[Dataset excerpts]
%%

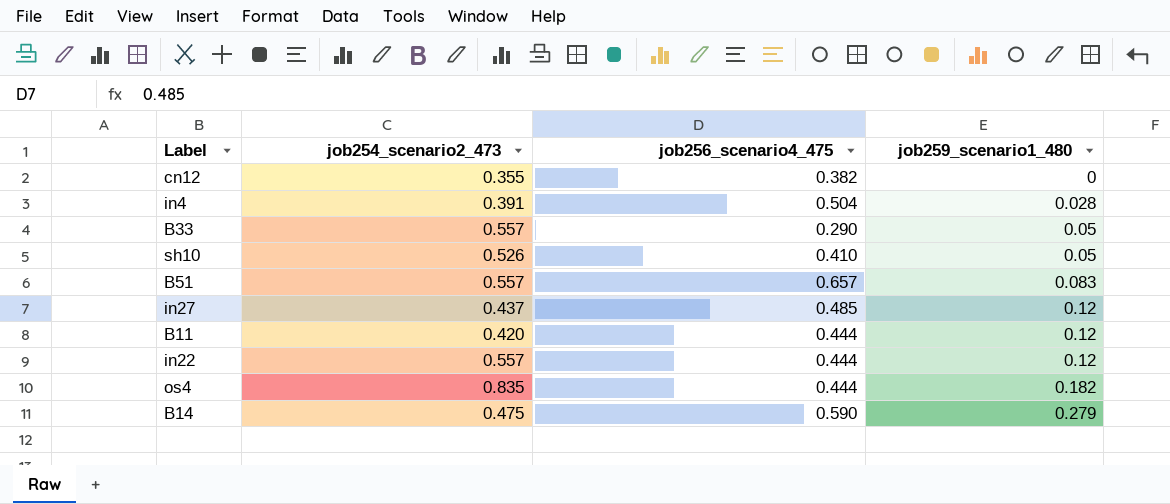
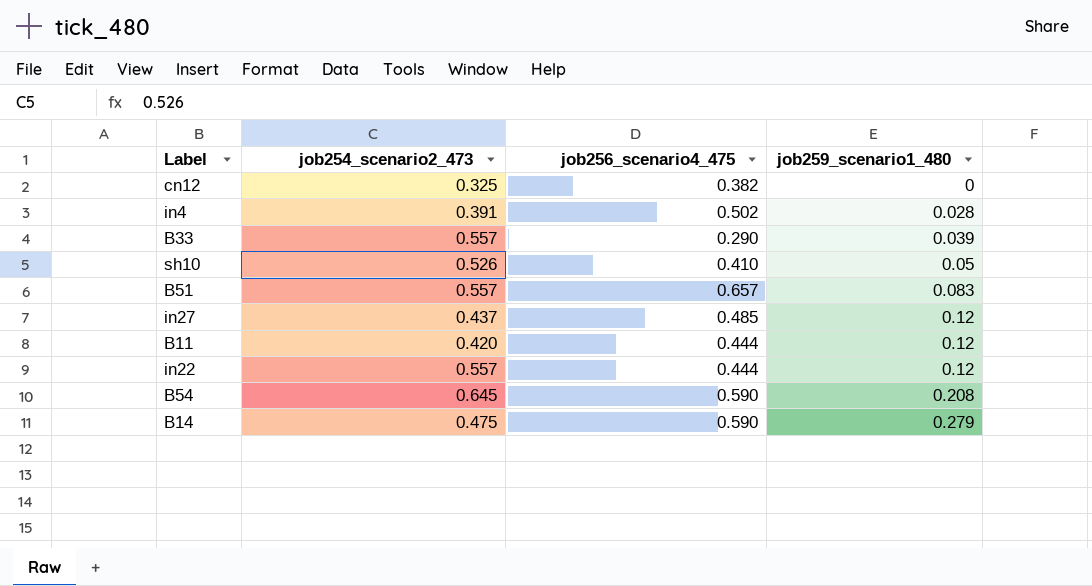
row os4: 0.835 | 0.444 | 0.182 -> none
cn12 | job254_scenario2_473: 0.355 -> 0.325
in4 | job256_scenario4_475: 0.504 -> 0.502
B33 | job259_scenario1_480: 0.05 -> 0.039
row B54: none -> 0.645 | 0.590 | 0.208

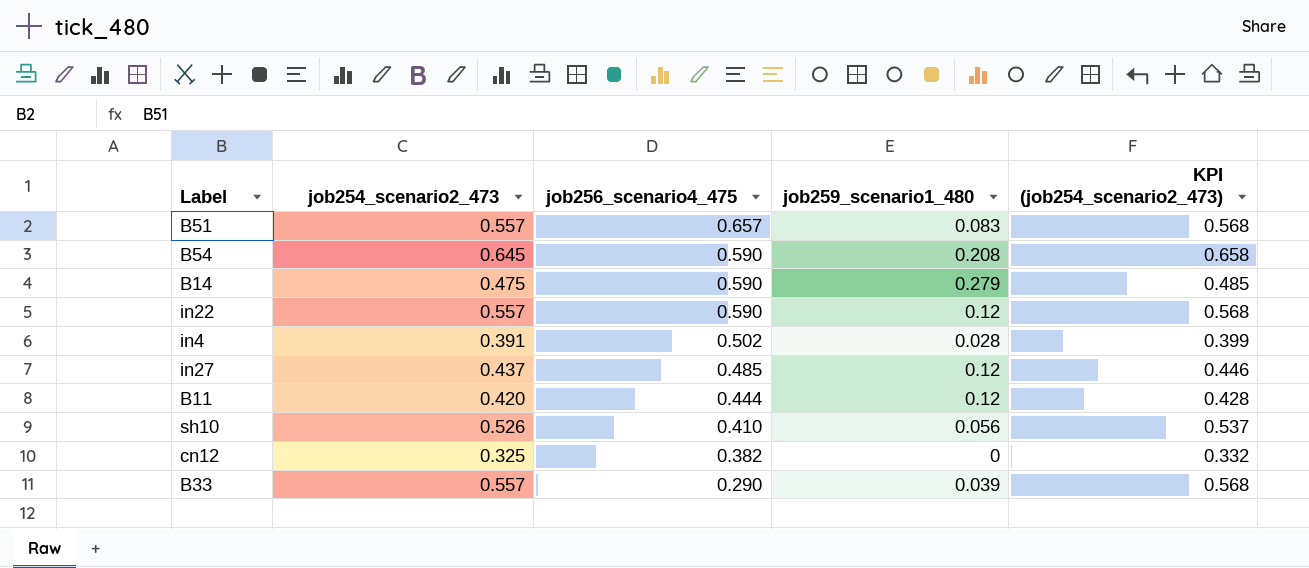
row order: job259_scenario1_480 ascending -> job256_scenario4_475 descending
column KPI (job254_scenario2_473) | formula: none -> [job254_scenario2_473] * 1.02
in22 | job256_scenario4_475: 0.444 -> 0.590
sh10 | job259_scenario1_480: 0.05 -> 0.056

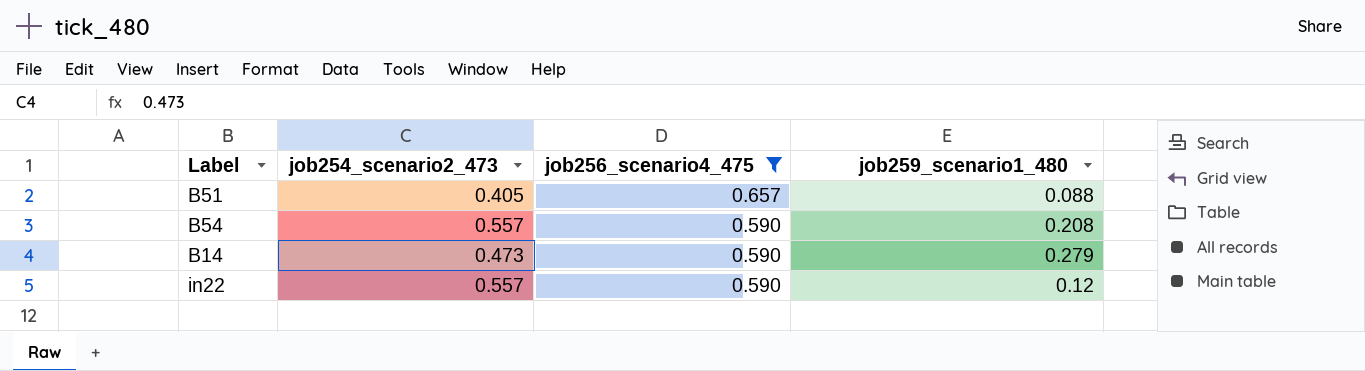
filter: none -> job256_scenario4_475 >= 0.590
column KPI (job254_scenario2_473) | formula: [job254_scenario2_473] * 1.02 -> none
B51 | job254_scenario2_473: 0.557 -> 0.405
B51 | job259_scenario1_480: 0.083 -> 0.088
B54 | job254_scenario2_473: 0.645 -> 0.557
B14 | job254_scenario2_473: 0.475 -> 0.473

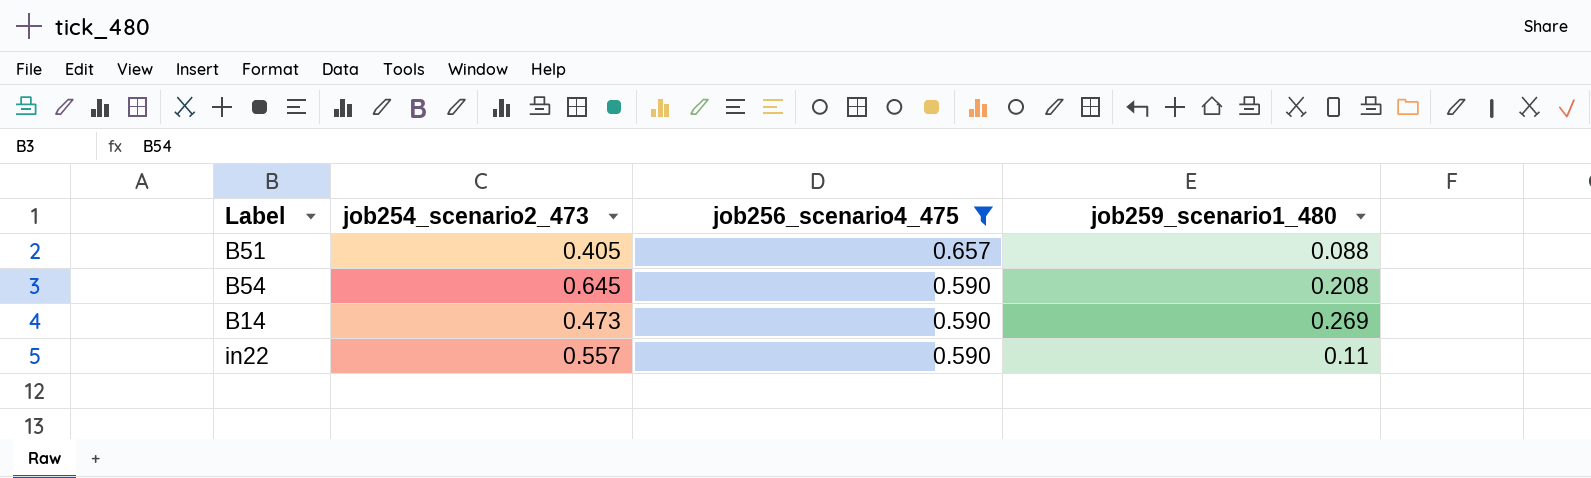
B54 | job254_scenario2_473: 0.557 -> 0.645
B14 | job259_scenario1_480: 0.279 -> 0.269
in22 | job259_scenario1_480: 0.12 -> 0.11

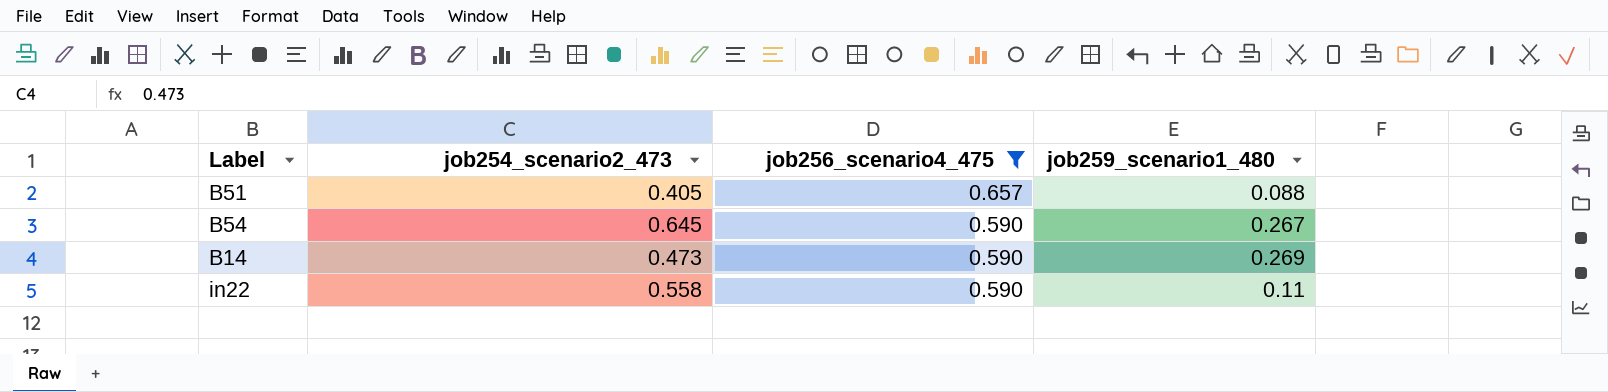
B54 | job259_scenario1_480: 0.208 -> 0.267
in22 | job254_scenario2_473: 0.557 -> 0.558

%%

## What the task requires
Type the entries again verbatim. Drop the images.

## Exercise response
row os4: 0.835 | 0.444 | 0.182 -> none
cn12 | job254_scenario2_473: 0.355 -> 0.325
in4 | job256_scenario4_475: 0.504 -> 0.502
B33 | job259_scenario1_480: 0.05 -> 0.039
row B54: none -> 0.645 | 0.590 | 0.208

row order: job259_scenario1_480 ascending -> job256_scenario4_475 descending
column KPI (job254_scenario2_473) | formula: none -> [job254_scenario2_473] * 1.02
in22 | job256_scenario4_475: 0.444 -> 0.590
sh10 | job259_scenario1_480: 0.05 -> 0.056

filter: none -> job256_scenario4_475 >= 0.590
column KPI (job254_scenario2_473) | formula: [job254_scenario2_473] * 1.02 -> none
B51 | job254_scenario2_473: 0.557 -> 0.405
B51 | job259_scenario1_480: 0.083 -> 0.088
B54 | job254_scenario2_473: 0.645 -> 0.557
B14 | job254_scenario2_473: 0.475 -> 0.473

B54 | job254_scenario2_473: 0.557 -> 0.645
B14 | job259_scenario1_480: 0.279 -> 0.269
in22 | job259_scenario1_480: 0.12 -> 0.11

B54 | job259_scenario1_480: 0.208 -> 0.267
in22 | job254_scenario2_473: 0.557 -> 0.558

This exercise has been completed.